Lawmakers this spring plan to keep their distance from the president's most ambitious and controversial proposals, including a mandate for utilities to reduce greenhouse-gas emissions and the creation of a system to reduce such emissions called "cap and trade."
Yet they appear eager to appropriate billions of dollars for a little-tested technology that would prevent carbon dioxide from polluting the air by burying it underground, a process called "sequestration."
Coal - and the many parts of the country that rely on coal for power generation - would be the prime beneficiaries of such funding. The Senate Energy and Natural Resources Committee begins writing an energy bill Tuesday, and the chairman of the House Energy and Commerce Committee may unveil his proposal to address climate change on the same day.
Neither effort is likely to move Mr. Obama's policies as far as he wishes.
Senate Energy and Natural Resources Chairman Jeff Bingaman, New Mexico Democrat, intends to skirt for now the toughest energy-related issues.

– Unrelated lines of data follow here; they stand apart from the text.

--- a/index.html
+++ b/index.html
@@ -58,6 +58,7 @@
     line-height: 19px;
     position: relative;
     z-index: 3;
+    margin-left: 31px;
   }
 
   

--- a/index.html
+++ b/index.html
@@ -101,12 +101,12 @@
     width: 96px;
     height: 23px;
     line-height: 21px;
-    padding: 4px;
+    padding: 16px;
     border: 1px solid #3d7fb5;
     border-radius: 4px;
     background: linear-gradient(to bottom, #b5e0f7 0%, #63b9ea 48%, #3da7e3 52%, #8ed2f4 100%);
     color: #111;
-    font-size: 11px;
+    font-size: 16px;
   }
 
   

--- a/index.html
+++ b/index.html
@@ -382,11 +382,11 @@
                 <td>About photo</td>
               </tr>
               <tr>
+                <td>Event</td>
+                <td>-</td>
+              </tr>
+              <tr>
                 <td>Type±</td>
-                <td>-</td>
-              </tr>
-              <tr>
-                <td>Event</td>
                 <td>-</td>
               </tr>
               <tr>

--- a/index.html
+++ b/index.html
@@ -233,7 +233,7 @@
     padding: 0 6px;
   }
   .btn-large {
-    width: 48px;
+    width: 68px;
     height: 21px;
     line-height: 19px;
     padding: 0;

Those issues include the centerpiece of Mr. Obama's energy policy - a requirement that utilities provide 10 percent of their energy from renewable sources by 2012 and 25 percent by 2025.
Mr. Bingaman plans to ask his committee to approve measures that would update appliance energy standards and improve renewable-energy worker training. The committee is also expected to double over four years the federal energy research budget and seek help from private companies to build an electric car battery.

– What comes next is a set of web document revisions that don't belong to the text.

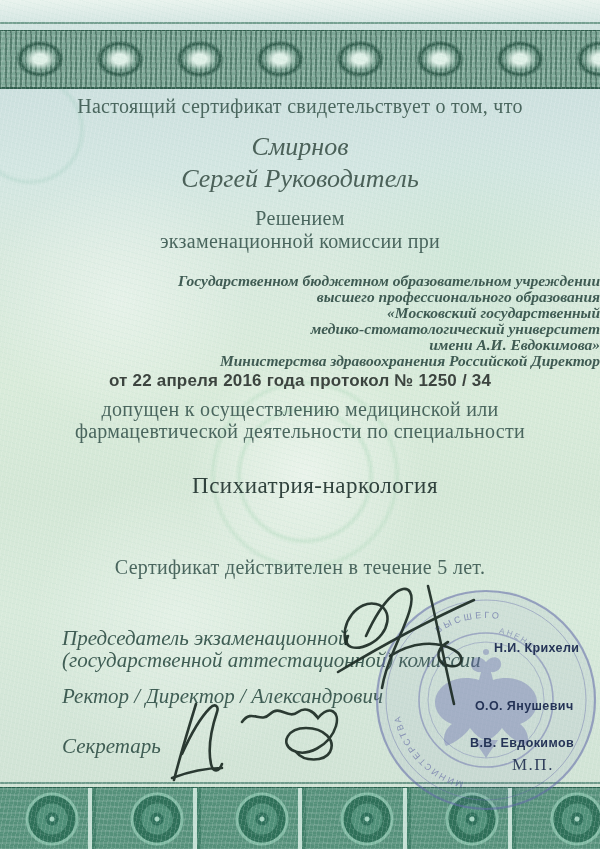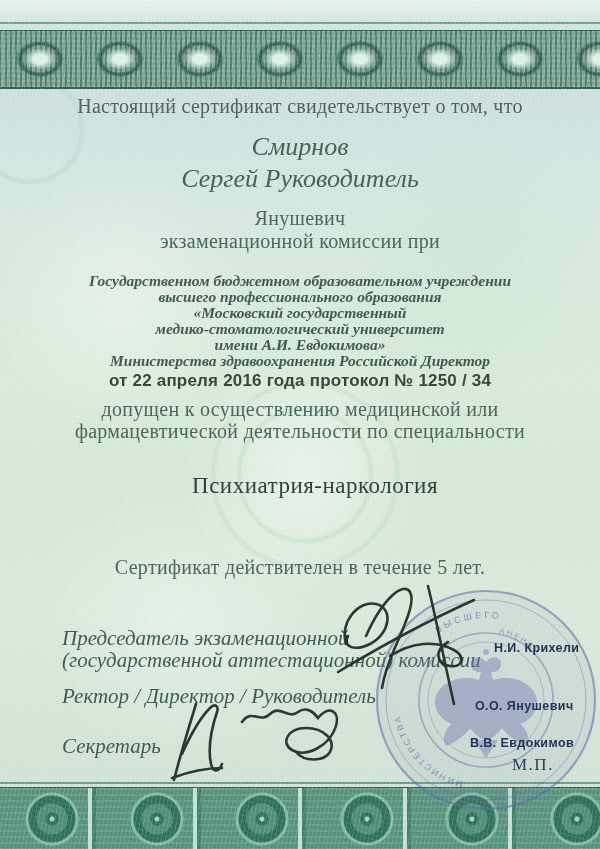--- a/index.html
+++ b/index.html
@@ -86,7 +86,7 @@
   <div class="l name-line txt" style="top:132px;">Смирнов</div>
   <div class="l name-line txt" style="top:164px;">Сергей Руководитель</div>
 
-  <div class="l serif20 txt" style="top:207px;">Янушевич</div>
+  <div class="l serif20 txt" style="top:207px;">Решением</div>
   <div class="l serif20 txt" style="top:230px;">экзаменационной комиссии при</div>
 
   <div class="l inst txt" style="top:272px;">Государственном бюджетном образовательном учреждении</div>

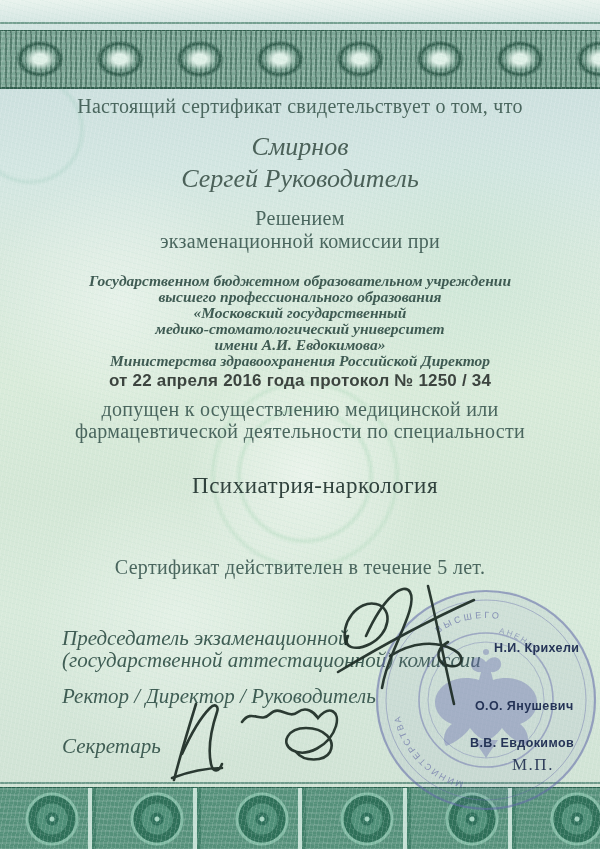--- a/index.html
+++ b/index.html
@@ -61,7 +61,7 @@
   .l{position:absolute;left:0;width:600px;text-align:center;color:#4a665e;}
   .serif20{font-size:20px;letter-spacing:.3px;}
   .name-line{font-style:italic;font-size:26px;color:#4b6159;}
-  .inst{font-style:italic;font-weight:bold;font-size:15.5px;color:#3f5b53;}
+  .inst{font-style:italic;font-weight:bold;font-size:15.5px;color:#3f5b53;text-align:right;}
   .protocol{font-family:"Liberation Sans","DejaVu Sans",sans-serif;font-weight:bold;font-size:17px;color:#3c443f;letter-spacing:.2px;}
   .specialty{font-size:23px;color:#30423d;letter-spacing:.5px;padding-left:15px;}
   .left-col{left:62px;width:auto;text-align:center;font-style:italic;font-size:21px;color:#3f5d54;}

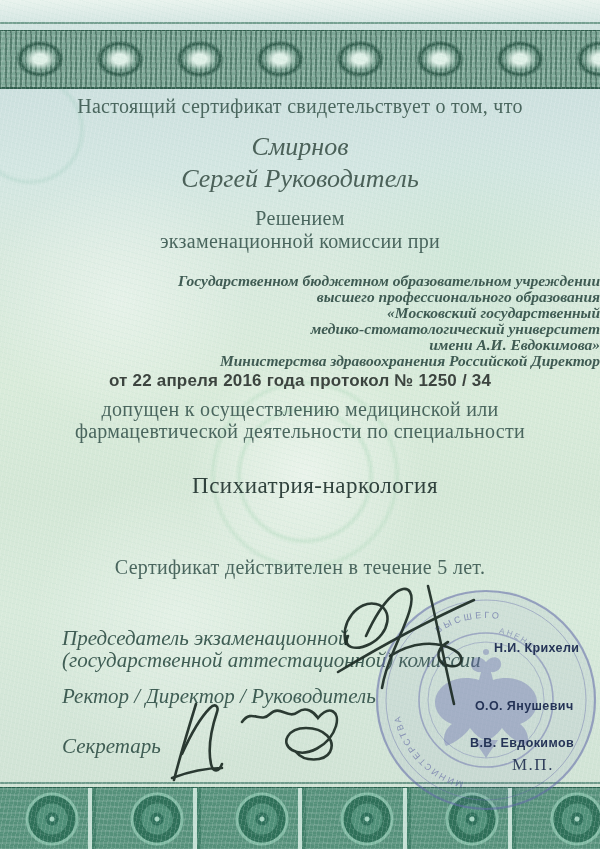--- a/index.html
+++ b/index.html
@@ -107,7 +107,7 @@
 
   <div class="l left-col txt" style="top:626px;">Председатель экзаменационной</div>
   <div class="l left-col txt" style="top:648px;">(государственной аттестационной) комиссии</div>
-  <div class="l left-col txt" style="top:684px;">Ректор / Директор / Руководитель</div>
+  <div class="l left-col txt" style="top:684px;">Ректор / Директор / Александрович</div>
   <div class="l left-col txt" style="top:734px;">Секретарь</div>
 
   <svg class="stamp" width="224" height="224" viewBox="0 0 224 224">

House Energy and Commerce Committee Chairman Henry A. Waxman hinted that he will have trouble rounding up the votes to pass the president's mandate. The California Democrat said his committee will have to find ways to limit job losses, especially in the industrial Midwest and in coal regions, even as it tries to restrain carbon-dioxide emissions. One of his hopes: to expand sequestration.
"We will need to make investments in new clean energy technologies, find ways to spur the development of carbon capture and sequestration, prevent the dislocation of industrial sectors including those vulnerable to trade, mitigate the effects on consumers, and assure that the costs of the program are economically sustainable," Mr. Waxman said in a letter co-signed by other senior members of his committee.